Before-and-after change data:
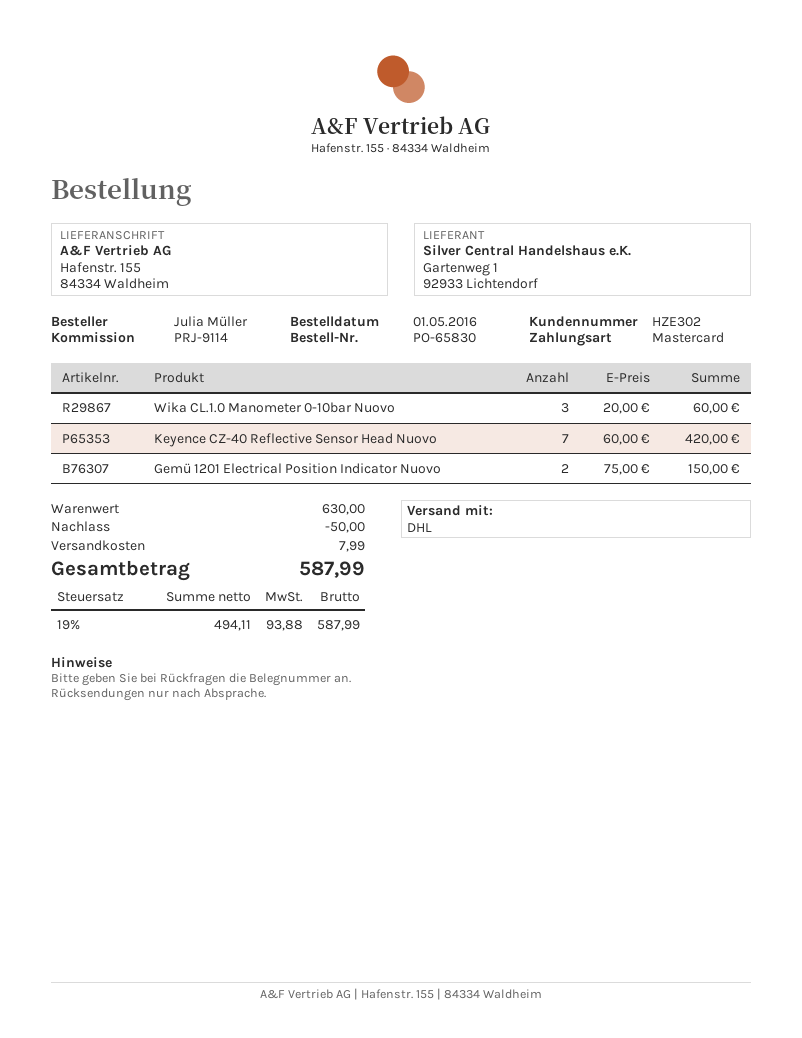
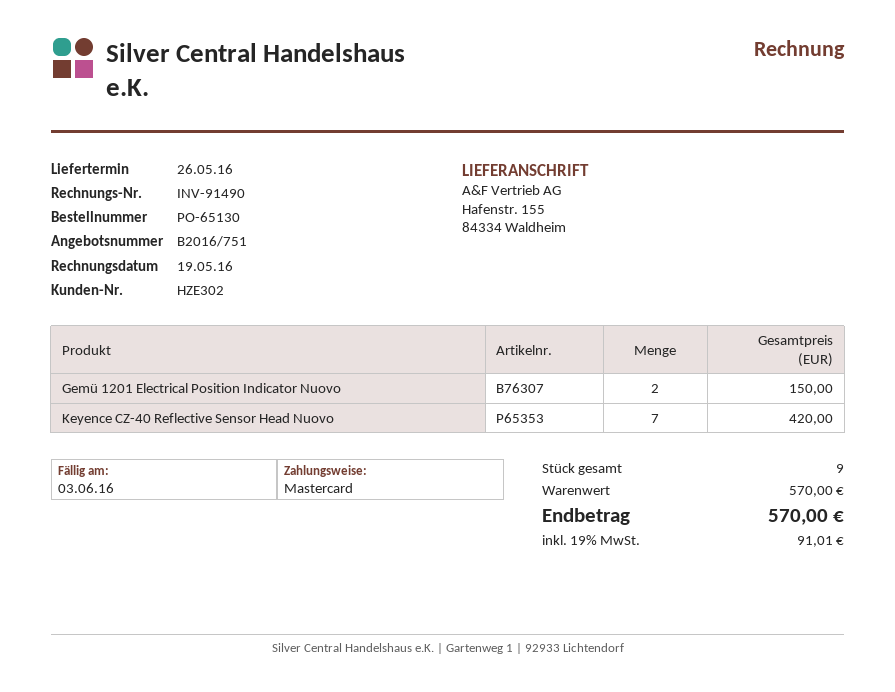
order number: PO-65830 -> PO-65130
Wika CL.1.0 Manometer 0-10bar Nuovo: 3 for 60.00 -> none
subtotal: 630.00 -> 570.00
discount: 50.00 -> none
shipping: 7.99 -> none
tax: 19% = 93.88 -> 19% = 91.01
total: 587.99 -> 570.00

Description of the task: Transcribe the entries word for word, without their pictures.

Answer box:
order number: PO-65830 -> PO-65130
Wika CL.1.0 Manometer 0-10bar Nuovo: 3 for 60.00 -> none
subtotal: 630.00 -> 570.00
discount: 50.00 -> none
shipping: 7.99 -> none
tax: 19% = 93.88 -> 19% = 91.01
total: 587.99 -> 570.00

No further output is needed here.